Testing 1..2..4 Mark Kleiman has a really good piece on the "No Child Left Behind" thing. It seems that amazingly enough, there might be some incentive for cheating on the tests on behalf of schools and it's not considered when incentivizing the schools for performanc. Wow. Who would have imagined that Congress and the President could ever be so careless. Here's an excerpt from Marks article:
The problem is measurement error, both random and non-random. [This is separate from the problem of systematic cheating due to Dukenfield's Law of Incentive Management.] The measurement error is large compared to the actual variability among schools; as a result, incentive programs that reward, e.g., "most improved" schools wind up, as Tom said, "Mostly paying for the noise rather than the signal." In addition, since the sampling error goes down as sample size rises, small schools are much more likely to be rewarded and much more likely to be punished than larger schools; the principal of a big school has so little chance of getting a prize as to largely eliminate any incentive effect.

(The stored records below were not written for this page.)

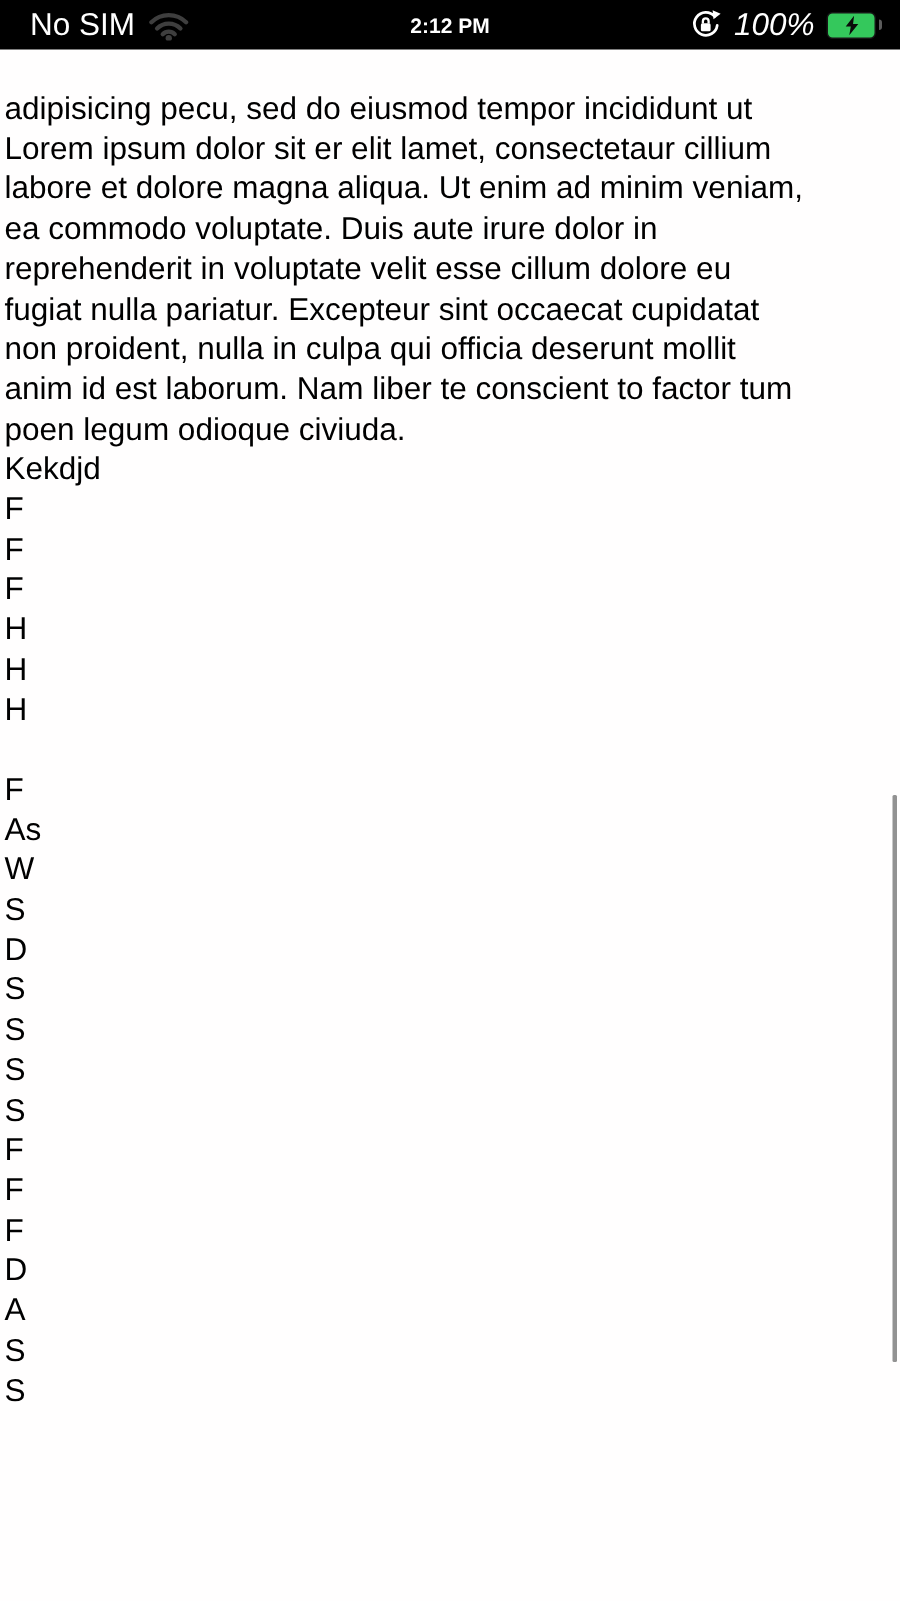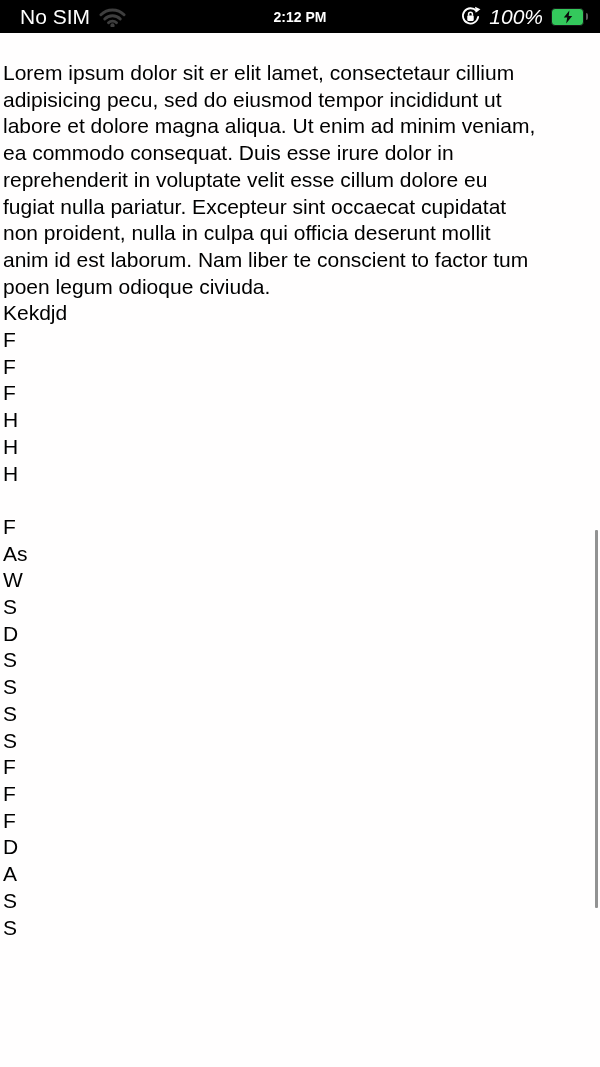--- a/index.html
+++ b/index.html
@@ -99,8 +99,8 @@
 
   <div class="content">
     <div>
+        <div>adipisicing pecu, sed do eiusmod tempor incididunt ut</div>
         <div>Lorem ipsum dolor sit er elit lamet, consectetaur cillium</div>
-        <div>adipisicing pecu, sed do eiusmod tempor incididunt ut</div>
         <div>labore et dolore magna aliqua. Ut enim ad minim veniam,</div>
         <div>ea commodo consequat. Duis esse irure dolor in</div>
         <div>reprehenderit in voluptate velit esse cillum dolore eu</div>

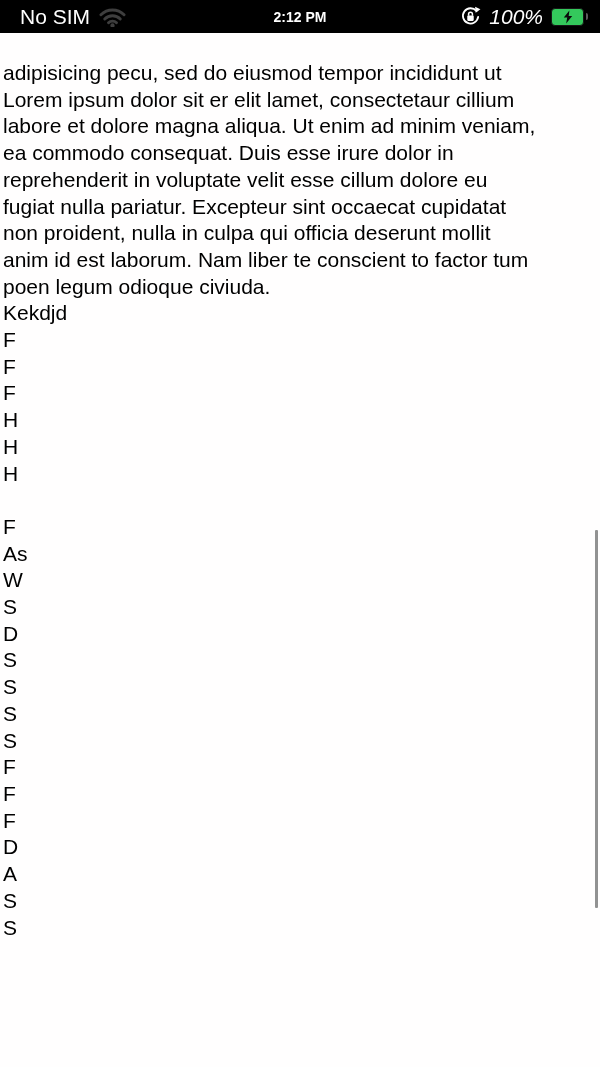--- a/index.html
+++ b/index.html
@@ -102,7 +102,7 @@
         <div>adipisicing pecu, sed do eiusmod tempor incididunt ut</div>
         <div>Lorem ipsum dolor sit er elit lamet, consectetaur cillium</div>
         <div>labore et dolore magna aliqua. Ut enim ad minim veniam,</div>
-        <div>ea commodo consequat. Duis esse irure dolor in</div>
+        <div>ea commodo voluptate. Duis aute irure dolor in</div>
         <div>reprehenderit in voluptate velit esse cillum dolore eu</div>
         <div>fugiat nulla pariatur. Excepteur sint occaecat cupidatat</div>
         <div>non proident, nulla in culpa qui officia deserunt mollit</div>

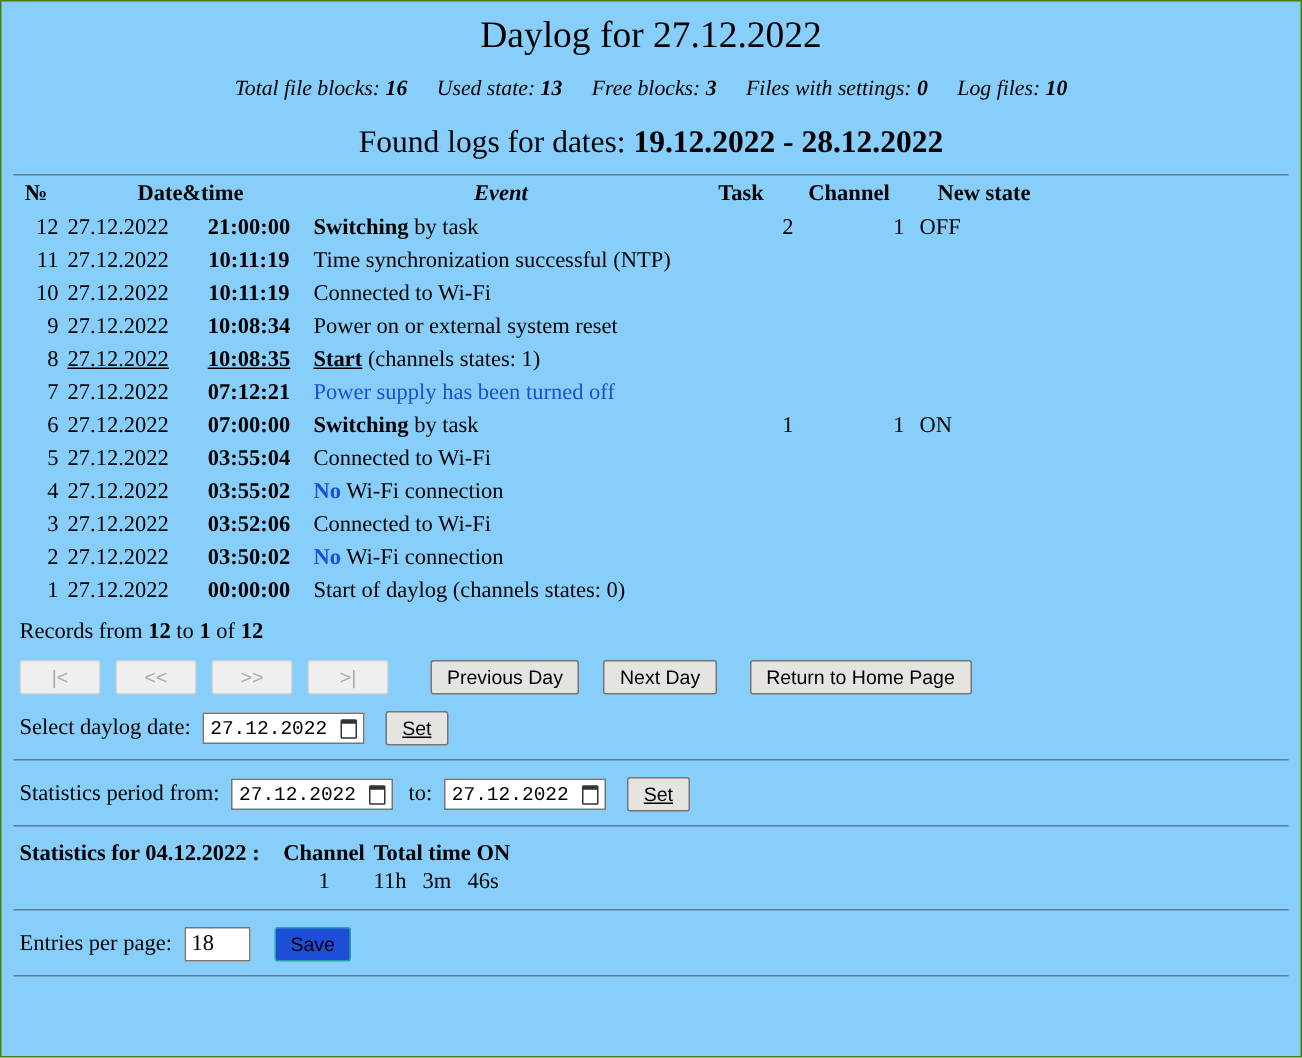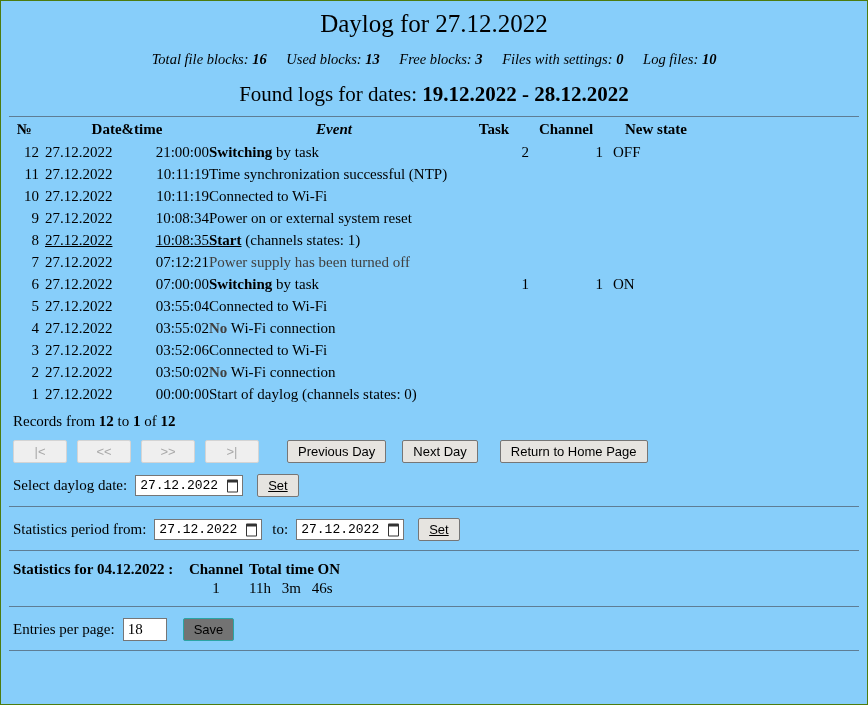--- a/index.html
+++ b/index.html
@@ -222,7 +222,7 @@
       <b>16</b>
     </span>
     <span class="seg">
-      <span>Used blocks:</span>
+      <span>Used state:</span>
       <b>13</b>
     </span>
     <span class="seg">

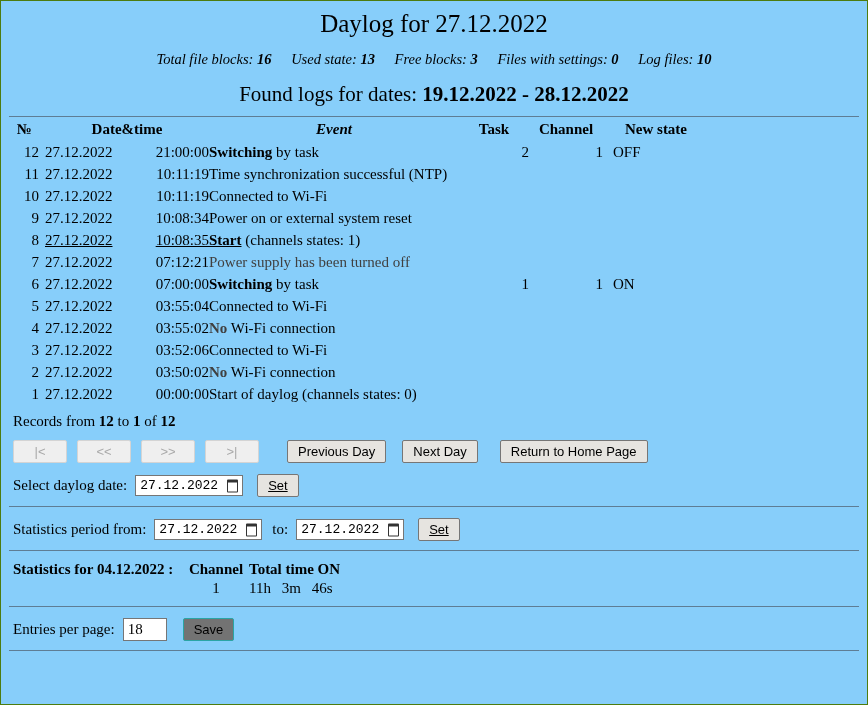--- a/index.html
+++ b/index.html
@@ -77,7 +77,7 @@
   }
   .c-num     { width: 30px;  text-align: right; padding-right: 6px !important; }
   .c-date    { width: 78px;  text-align: left; }
-  .c-time    { width: 86px;  text-align: right; }
+  .c-time    { width: 86px;  text-align: center; font-weight: bold; }
   .c-event   { width: 250px; text-align: left; }
   .c-task    { width: 70px;  text-align: right; }
   .c-channel { width: 74px;  text-align: right; }

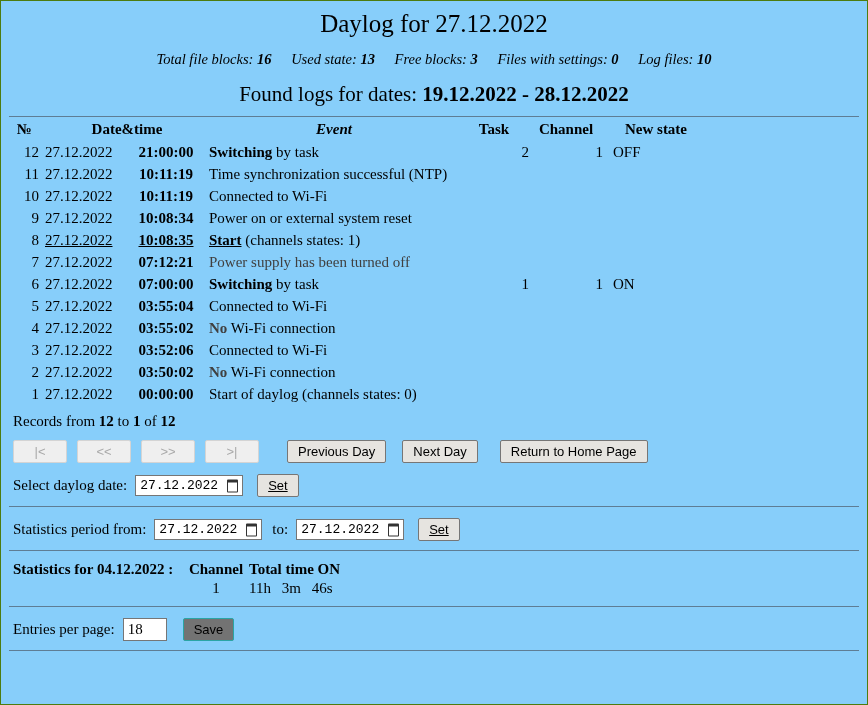--- a/index.html
+++ b/index.html
@@ -93,7 +93,7 @@
   td.c-date, td.c-time { padding-left: 4px; }
 
   .evt-bold { font-weight: bold; }
-  .evt-red  { color: #404040; }
+  .evt-red  { color: #1d4ed8; }
   .row-start td.c-date span,
   .row-start td.c-time span { text-decoration: underline; }
   .row-start .evt-bold { text-decoration: underline; }

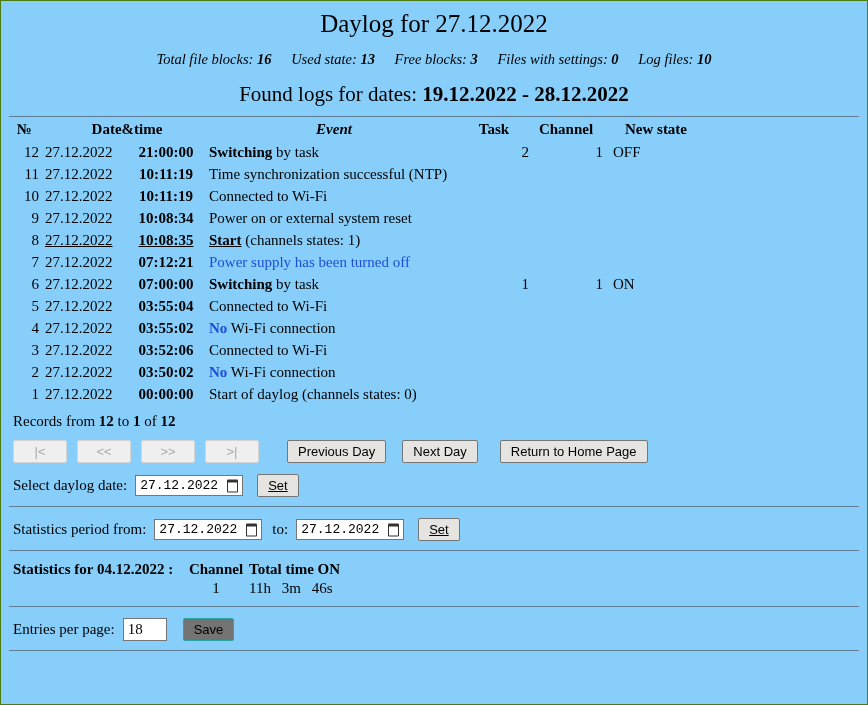--- a/index.html
+++ b/index.html
@@ -178,7 +178,7 @@
   }
   button.set { margin-left: 14px; text-decoration: underline; }
   button.save-hl {
-    background: #737373;
+    background: #1d4ed8;
     border: 1px solid #2aa5a5;
     color: #000;
     margin-left: 16px;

When the prize depends on doing well for every identified ethnic group, it's heterogeneous schools that suffer.
Gee, color me shocked. When our kid was in public school in VA, they basically taught nothing but what was going to be on the SOL's (Standards of Learning) tests. Learning and education were optional/not really required, test passage was. I can see that as the pressure on administrators to get results intensifies, so will institutional cheating, after all they're only human and need to put food on their families too.